### What is required:
Extract all lines from the data beneath that include the word "official".

### Records for the task:
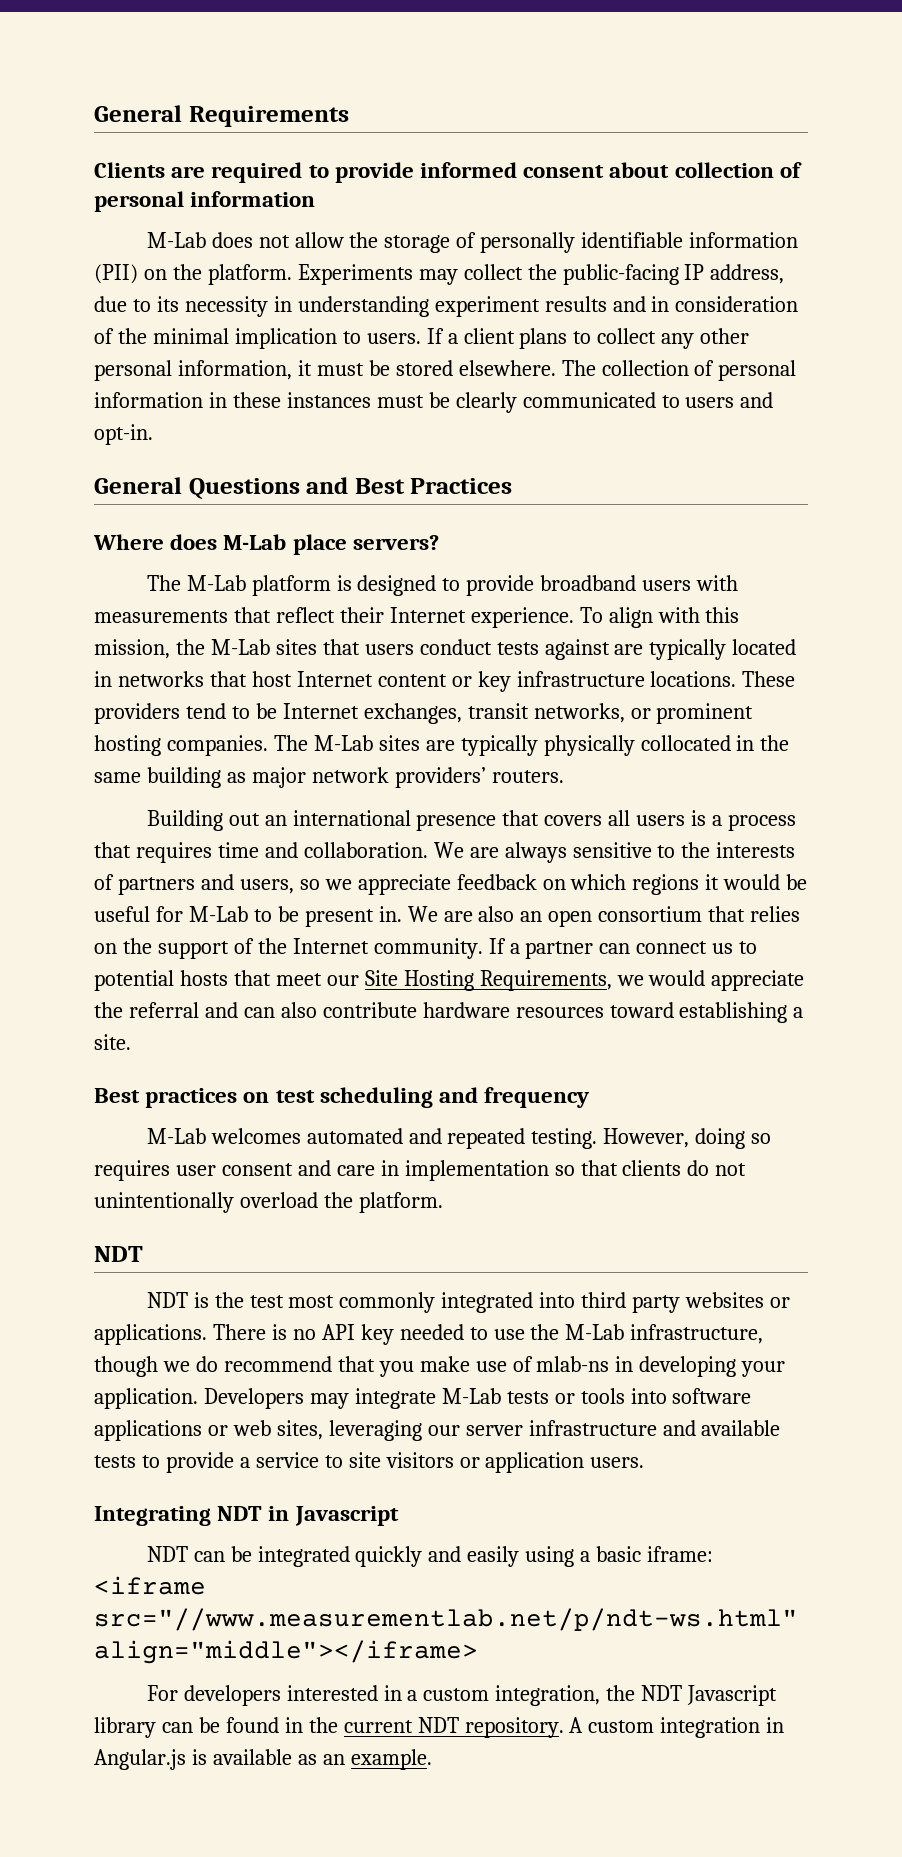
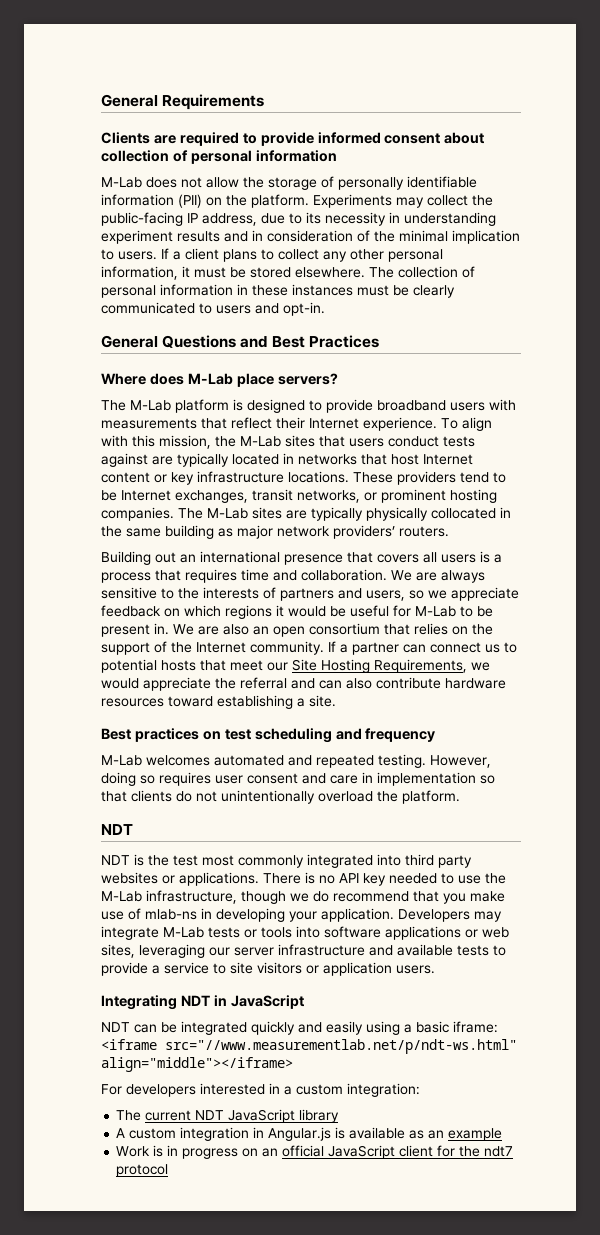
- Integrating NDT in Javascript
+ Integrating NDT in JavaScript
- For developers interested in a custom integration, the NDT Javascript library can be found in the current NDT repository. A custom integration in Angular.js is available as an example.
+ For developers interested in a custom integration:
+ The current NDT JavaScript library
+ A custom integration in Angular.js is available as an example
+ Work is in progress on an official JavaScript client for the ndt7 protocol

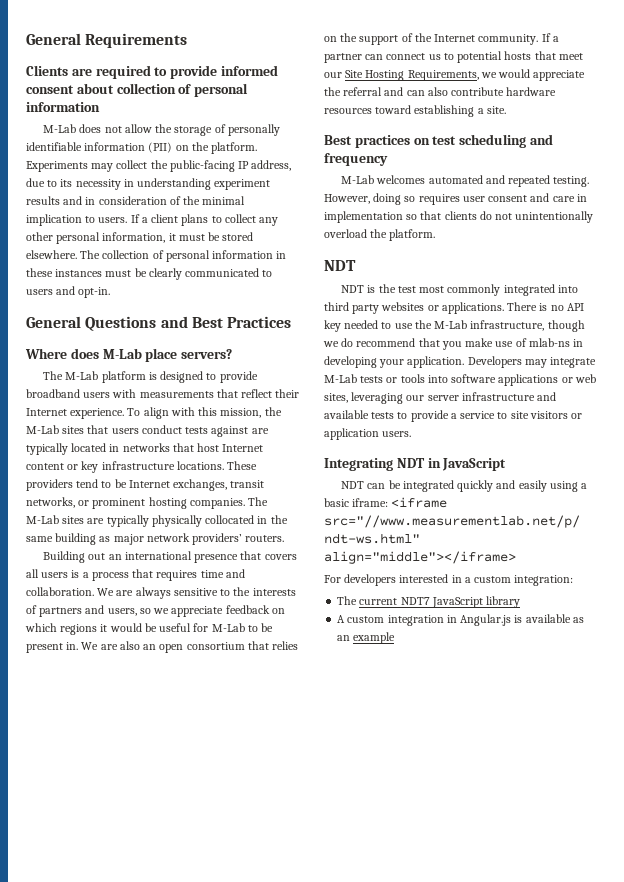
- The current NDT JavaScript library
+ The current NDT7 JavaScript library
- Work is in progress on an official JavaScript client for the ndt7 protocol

### Reply:
+ Work is in progress on an official JavaScript client for the ndt7 protocol
- Work is in progress on an official JavaScript client for the ndt7 protocol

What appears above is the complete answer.